● WHAT IS NEEDED: Below are records to repeat exactly; copy them without the pictures.

● DATA:
+ + + + + + +

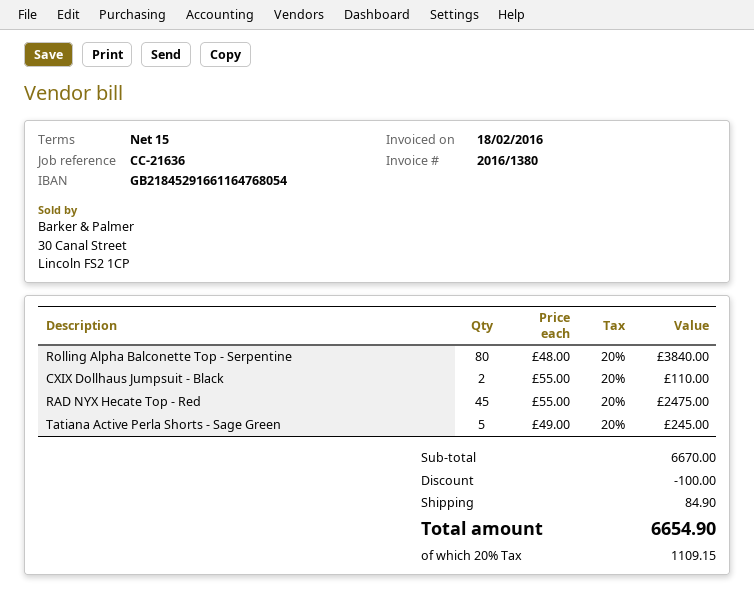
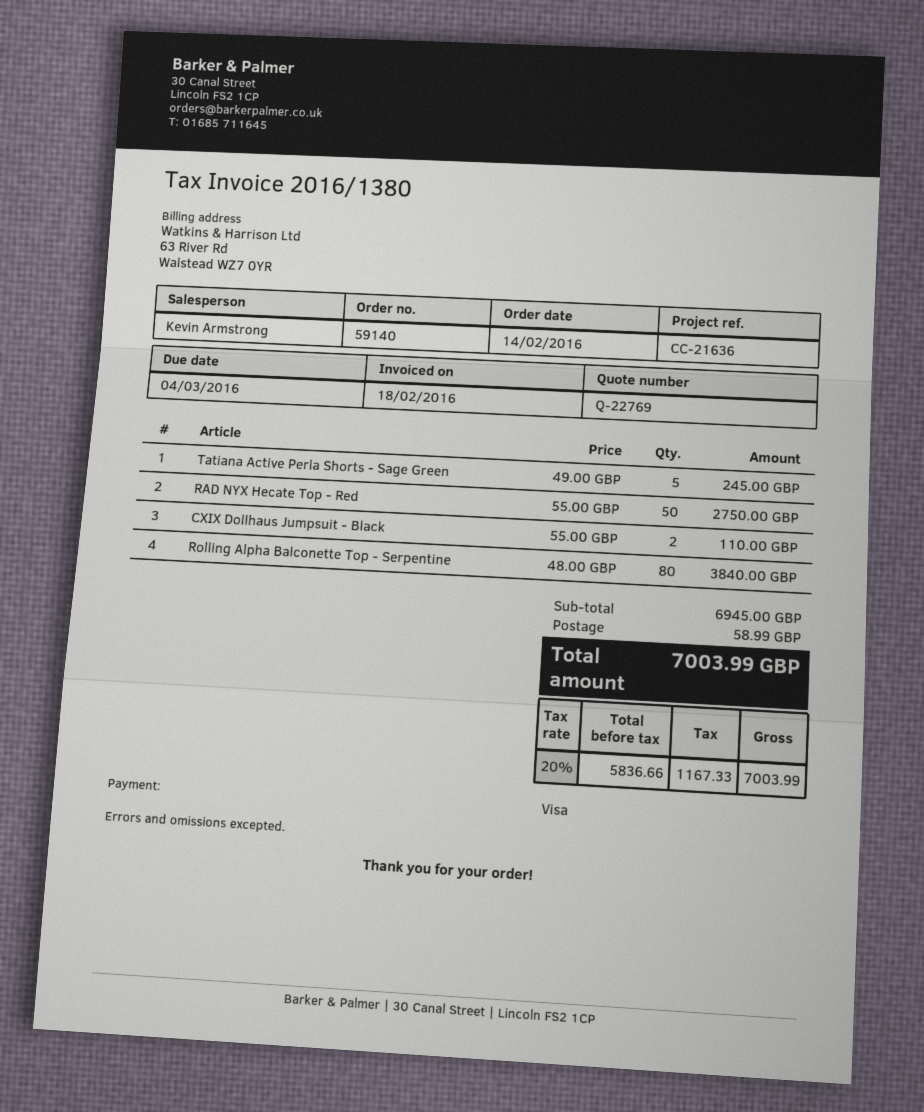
RAD NYX Hecate Top - Red: 45 x 55.00 = 2475.00 -> 50 x 55.00 = 2750.00
subtotal: 6670.00 -> 6945.00
discount: 100.00 -> none
shipping: 84.90 -> 58.99
tax: 20% = 1109.15 -> 20% = 1167.33
total: 6654.90 -> 7003.99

+ + + + + + +

● COMPLETED TASK:
RAD NYX Hecate Top - Red: 45 x 55.00 = 2475.00 -> 50 x 55.00 = 2750.00
subtotal: 6670.00 -> 6945.00
discount: 100.00 -> none
shipping: 84.90 -> 58.99
tax: 20% = 1109.15 -> 20% = 1167.33
total: 6654.90 -> 7003.99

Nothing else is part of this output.